June 16, 2019 · Projects departureboard.io API

Latest Project: departureboard.io REST API

Wow! It has been over 6 months since I last added a post to my blog. Definitely doesn't feel that long.

Since my last post I've been pretty busy, both at work and in my own time. Work aside, I've been moving more and more towards software development. I've always been largely infrastructure focused but there is only so much fun you can have without some actual software to build infrastructure around.

Earlier this year I launched departureboard.io, which is a site designed to provide live train departure information for commuters on the go. It focuses very specifically on providing simple and quick information for commuters who perform regular journeys.

The idea behind it is that you setup your regular journeys, and add them as an icon to your home screen on your iOS or Android device. When you're then approaching the station on your regular commute, you simply hit the icon for your saved journey and have platform and train information available in seconds.
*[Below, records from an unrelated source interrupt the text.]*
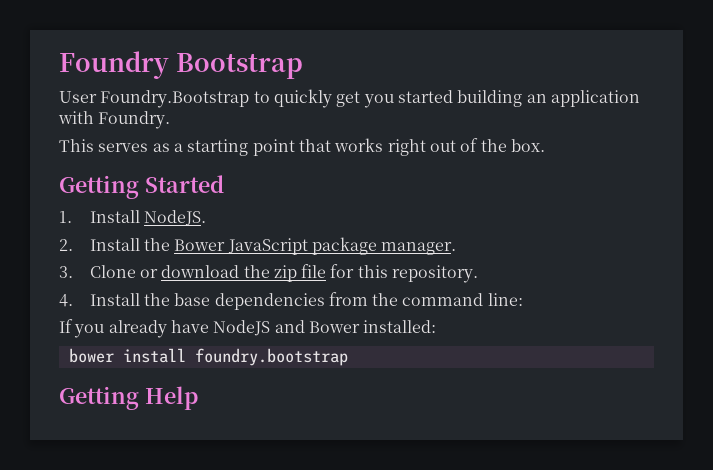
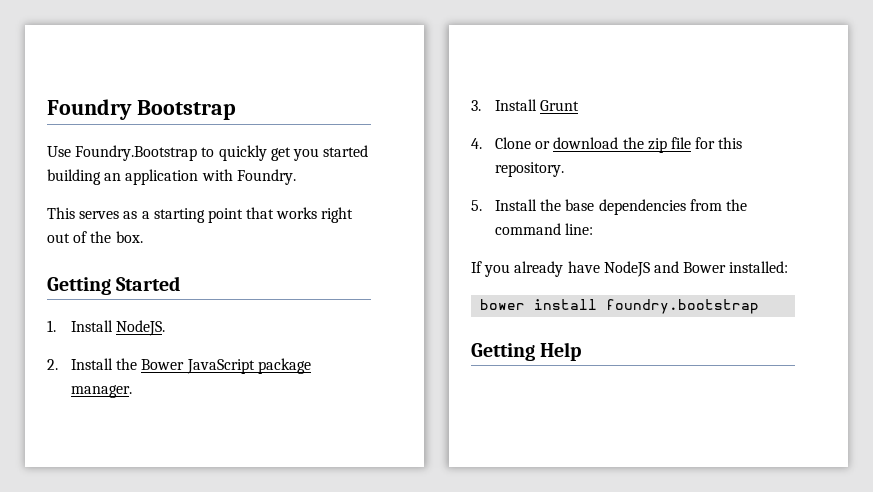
- User Foundry.Bootstrap to quickly get you started building an application with Foundry.
+ Use Foundry.Bootstrap to quickly get you started building an application with Foundry.
- 3. Clone or download the zip file for this repository.
+ 3. Install Grunt
+ 4. Clone or download the zip file for this repository.
- 4. Install the base dependencies from the command line:
+ 5. Install the base dependencies from the command line:

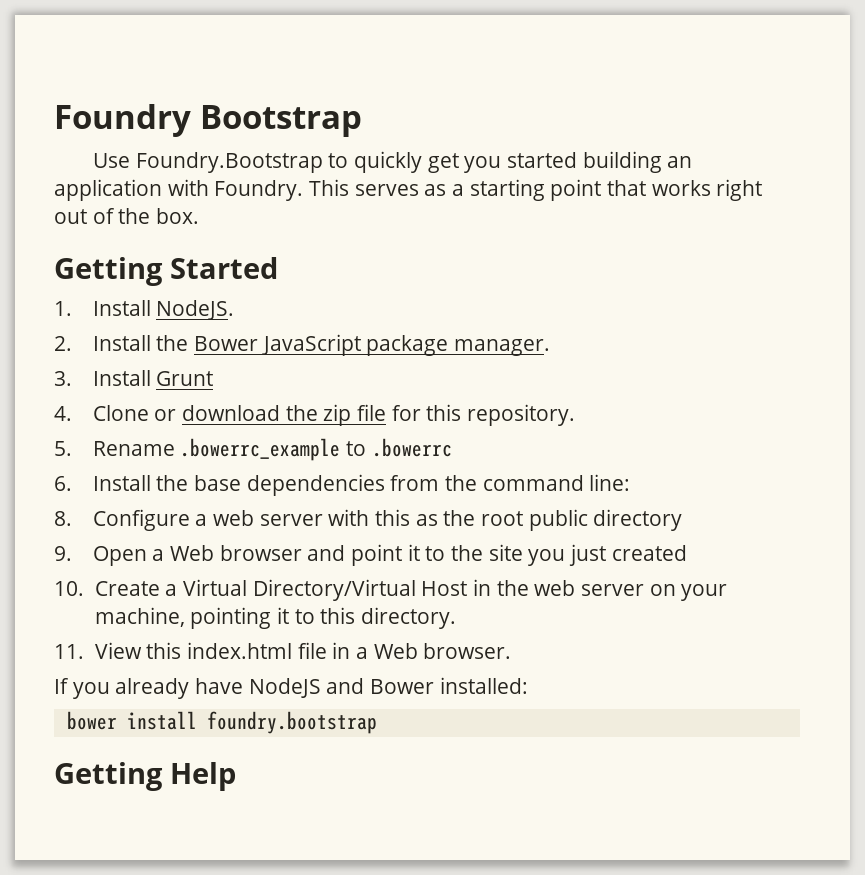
- Use Foundry.Bootstrap to quickly get you started building an application with Foundry.
- This serves as a starting point that works right out of the box.
+ Use Foundry.Bootstrap to quickly get you started building an application with Foundry. This serves as a starting point that works right out of the box.
- 5. Install the base dependencies from the command line:
+ 5. Rename .bowerrc_example to .bowerrc
+ 6. Install the base dependencies from the command line:
+ 8. Configure a web server with this as the root public directory
+ 9. Open a Web browser and point it to the site you just created
+ 10. Create a Virtual Directory/Virtual Host in the web server on your machine, pointing it to this directory.
+ 11. View this index.html file in a Web browser.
It isn't designed to be a tool for planning your annual visit to the seaside, but solves for the "I'm at the train station with seconds until my train is due, what platform is it on?" problem.
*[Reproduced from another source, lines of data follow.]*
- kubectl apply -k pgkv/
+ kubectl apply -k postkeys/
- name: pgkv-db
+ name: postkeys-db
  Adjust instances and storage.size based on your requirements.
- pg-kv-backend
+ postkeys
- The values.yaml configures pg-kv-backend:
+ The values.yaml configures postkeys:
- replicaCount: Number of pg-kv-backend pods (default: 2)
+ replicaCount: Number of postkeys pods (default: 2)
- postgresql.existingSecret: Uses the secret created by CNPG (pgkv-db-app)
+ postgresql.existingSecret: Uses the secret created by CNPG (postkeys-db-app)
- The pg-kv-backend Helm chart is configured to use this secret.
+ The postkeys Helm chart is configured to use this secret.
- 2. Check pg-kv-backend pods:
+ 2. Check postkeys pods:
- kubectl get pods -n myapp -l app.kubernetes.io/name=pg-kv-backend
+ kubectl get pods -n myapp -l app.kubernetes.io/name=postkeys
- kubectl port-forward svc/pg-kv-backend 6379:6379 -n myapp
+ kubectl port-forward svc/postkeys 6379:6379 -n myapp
I've been pleasantly surprised with the traffic volumes to the site, still seeing 1000's of monthly users despite no active promotion.

departureboard.io pulls information directly from the National Rail Darwin API, which is a SOAP API that provides a wealth of information on the Rail Network. But there is an issue: SOAP isn't fun to develop with, not one bit, and that's what gave me the inspiration for my latest project.

Introducing the departureboard.io REST API

Over the past few months I have been working on developing a few other applications, which all have micro-services based architectures. These individual components interact with each other via REST API calls where appropriate.

No prizes for figuring out that it's much easier to develop with REST API's than it is SOAP API's.

I've always been impressed with the wealth of information available from National Rail, so I decided to write a REST API in Golang that pulled information from National Rail.

I had three main aims from this project:

  1. Expand my knowledge and experience in Golang, by writing a high-performance API.
  2. Make it easier for developers to to build cool applications with National Rail data, by making it easier to consume.
  3. Provide some additional useful information over and above the National Rail Darwin API.

After a couple of weeks of work, I'm pretty happy with the result, launching https://api.departureboard.io.

The departureboard.io API exposes a range of REST Endpoints that allow developers get information on services from across the United Kingdom. By making simple HTTP GET requests, developers are provided with JSON responses that provide all of the same information that is available from the National Rail SOAP endpoints.

For example to look up the next service from London Paddington to Ealing Broadway, you can run the following curl command (you'll need to generate an API Key for this to work for you):

curl -X GET "https://api.departureboard.io/api/v1.0/getNextDeparturesByCRS/PAD/?apiKey=REDACTED&filterList=EAL" -H "accept: */*"

A JSON response is returned showing the next service between Paddington and Ealing Broadway.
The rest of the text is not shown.